How to cook Chocolate Orange Scones

For the Scones
  1. In a large bowl, whisk together the flour, sugar, baking powder, and salt until combined.
  2. Using a pastry blender or two knives, cut butter into the flour until it resembles course crumbs. There should be small pieces of butter throughout the flour. Stir in chopped chocolate and orange zest.
  3. Pour in heavy cream and gently stir until just combined using a rubber spatula. Do not over mix the dough or the scones will become tough.
  4. Transfer dough to a floured surface and gently knead until the dough comes together, only for a few seconds. For larger scones, press dough into an 8 inch circle about 3/4 of an inch thick and slice into triangles using a sharp knife or bench scraper. For smaller scones, press dough into a larger rectangle and slice them smaller.
  5. Preheat oven to 425°F and line a baking sheet with parchment paper.

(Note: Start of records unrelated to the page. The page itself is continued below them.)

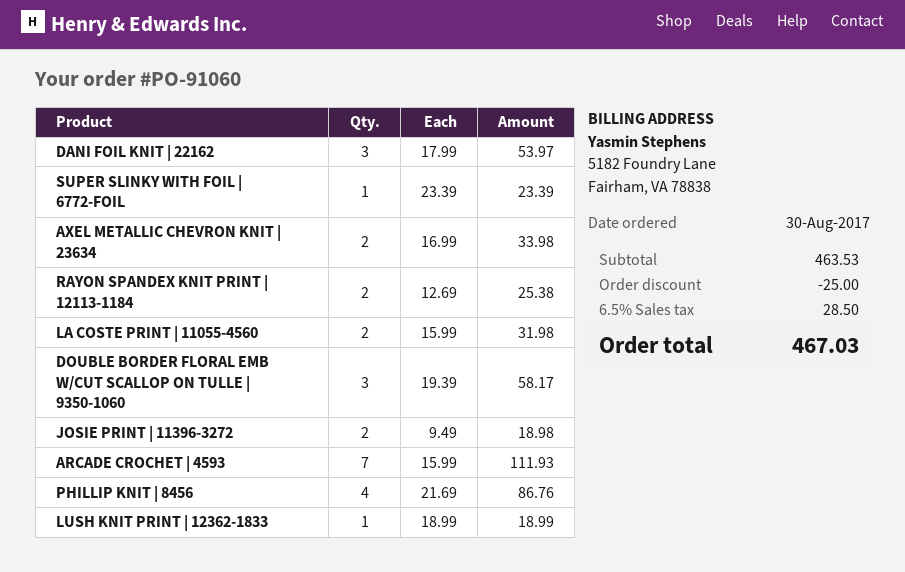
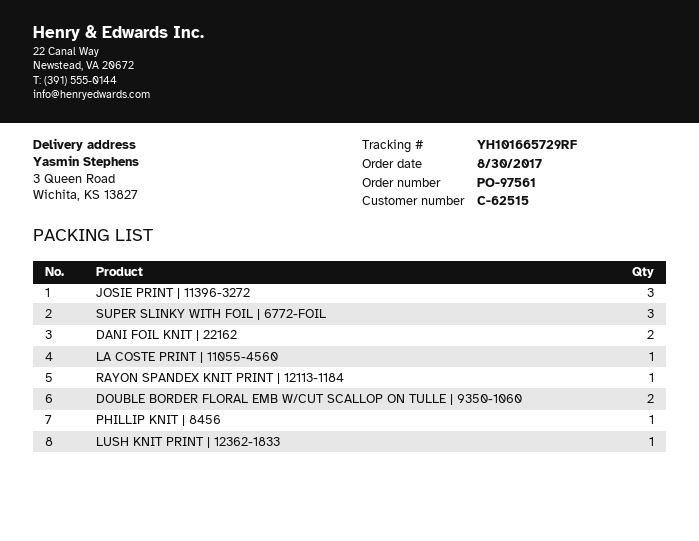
order number: PO-91060 -> PO-97561
DANI FOIL KNIT | 22162: 3 -> 2
SUPER SLINKY WITH FOIL | 6772-FOIL: 1 -> 3
AXEL METALLIC CHEVRON KNIT | 23634: 2 -> none
RAYON SPANDEX KNIT PRINT | 12113-1184: 2 -> 1
LA COSTE PRINT | 11055-4560: 2 -> 1
DOUBLE BORDER FLORAL EMB W/CUT SCALLOP ON TULLE | 9350-1060: 3 -> 2
JOSIE PRINT | 11396-3272: 2 -> 3
ARCADE CROCHET | 4593: 7 -> none
PHILLIP KNIT | 8456: 4 -> 1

  6. Place triangles on the baking sheet and place in the freezer for about 20-30 minutes, allowing the gluten to relax. Freezing the scones allows for lighter, more tender scones.
  7. Once out of the freezer, brush with heavy cream and sprinkle with sugar. Bake for 10-15 minutes, or until golden brown on top.

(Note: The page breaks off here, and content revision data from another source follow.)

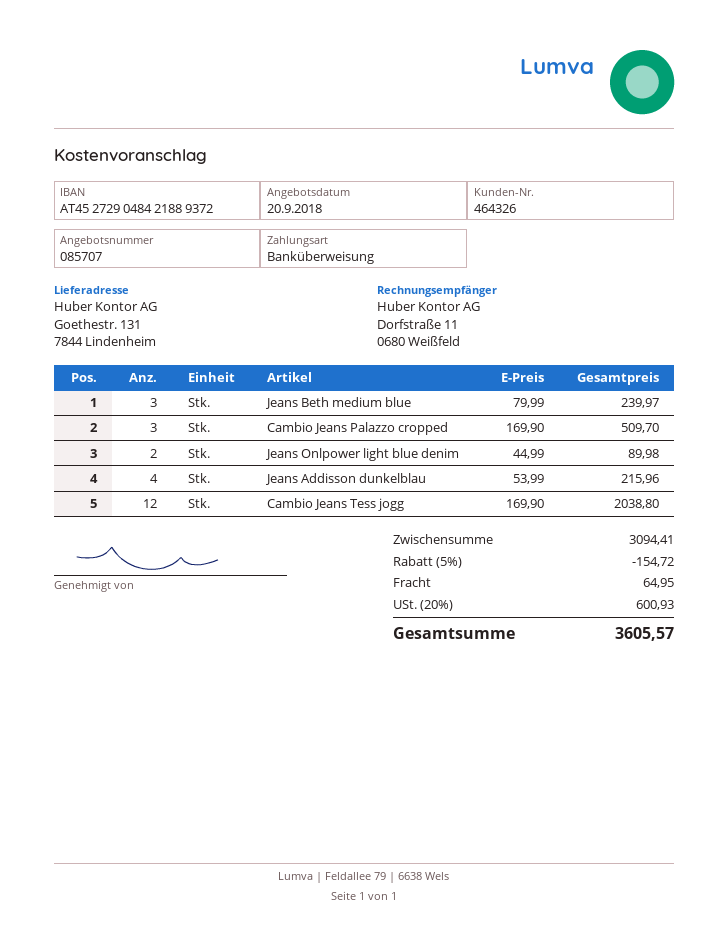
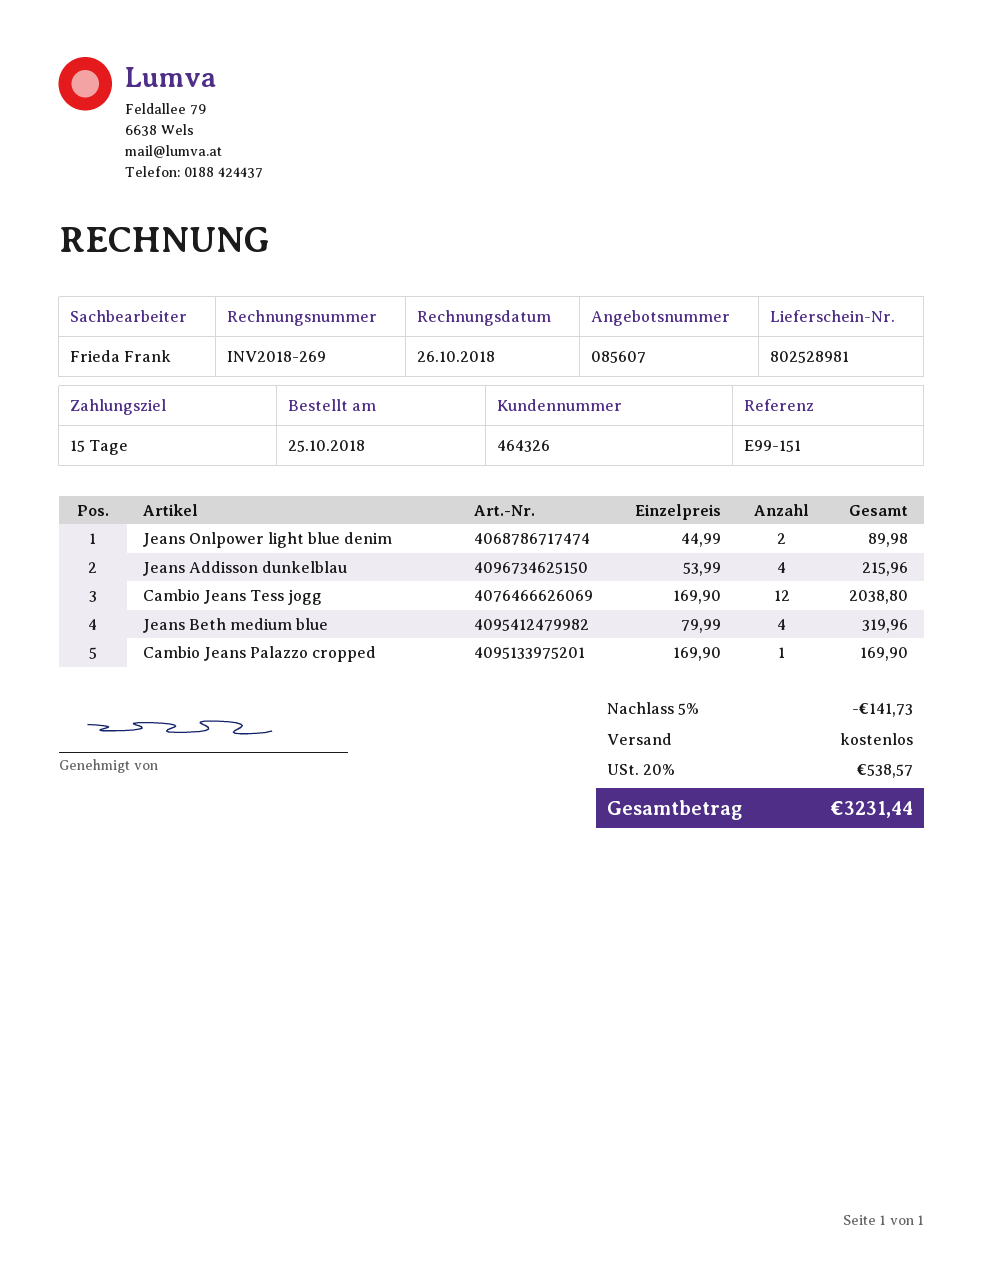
quote number: 085707 -> 085607
Jeans Beth medium blue: 3 x 79.99 = 239.97 -> 4 x 79.99 = 319.96
Cambio Jeans Palazzo cropped: 3 x 169.90 = 509.70 -> 1 x 169.90 = 169.90
discount: 5% = 154.72 -> 5% = 141.73
shipping: 64.95 -> 0.00
tax: 20% = 600.93 -> 20% = 538.57
total: 3605.57 -> 3231.44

  8. Place on drying rack to cool and serve at room temperature.
For the Glaze
  1. In a small bowl, whisk the confectioners sugar and fresh orange juice together until smooth. If too thin, add more confectioners sugar. If too thick, add more juice.
  2. Pour glaze over each scone and enjoy!

NOTES:

Slightly adapted from Smitten Kitchen. The triangles of dough can be frozen up to a few weeks and baked at a later time.